In a decision filed on November 30, 2011, the WCLJ noted the case was being sent to the Board Panel for a decision.
"It [i]s claimant's burden to establish a causal relationship between his employment and his disability by competent medical evidence (see Matter of Sale v Helmsley-Spear, Inc., 6 AD3d 999 ; Matter of Keeley v Jamestown City School Dist., 295 AD2d 876 ). To this end, a medical opinion on the issue of causation must signify 'a probability as to the underlying cause' of the claimant's injury which is supported by a rational basis (Matter of Paradise v Goulds Pump, 13 AD3d 764 ; see Matter of Van Patten v Quandt's Wholesale Distribs., 198 AD2d 539 ). '[M]ere surmise, or general expressions of possibility, are not enough to support a finding of causal relationship' (Matter of Ayala v DRE Maintenance Corp., 238 AD2d 674 , affd 90 NY2d 914 ; see Matter of Zehr v Jefferson Rehab. Ctr., 17 AD3d 811 )" (Matter of Mayette v Village of Massena Fire Dept., 49 AD3d 920 ).
The Full Board finds, upon review of the evidence of record, that the claimant sustained a left knee injury as a direct result of a fall at work on May 31, 2008, that this left knee claim was timely filed with the Board on April 14, 2009, and that left knee surgery should be authorized. Dr. Yang, the impartial specialist appointed by the Board, was of the opinion that the claimant's left knee injury was not a consequence of her established right knee injury.

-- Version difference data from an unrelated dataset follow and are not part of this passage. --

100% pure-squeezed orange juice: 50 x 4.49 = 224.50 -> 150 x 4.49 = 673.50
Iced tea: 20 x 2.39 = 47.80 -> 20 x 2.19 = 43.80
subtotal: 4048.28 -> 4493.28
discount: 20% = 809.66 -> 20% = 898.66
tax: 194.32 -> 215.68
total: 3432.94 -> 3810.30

However, Dr. Yang opined that the claimant's left knee injury resulted directly from a fall at work on May 31, 2008. The history provided by the claimant to Dr. Cohen and to Dr. Yang, and the C-3 filed with the Board, indicate that the claimant sustained direct injuries to both of her knees on the date of accident. While the majority stated that no medical evidence indicating a left knee injury was filed until nearly a year after the May 31, 2008, date of accident, there is C-4 in the record from the claimant's treating physician, Dr. Musso, for treatment on June 5, 2008, specifically indicating an injury to the claimant's left leg while lifting a box at work. The medical reports filed by the claimant's physical therapy provider additionally indicate causally related treatment for both knees starting in September of 2008.
Accordingly, the WCLJ reserved decision filed on March 29, 2010, is AFFIRMED in as much as that decision established the instant claim for a left knee injury, albeit consequential. No further action is contemplated by the Board at this time.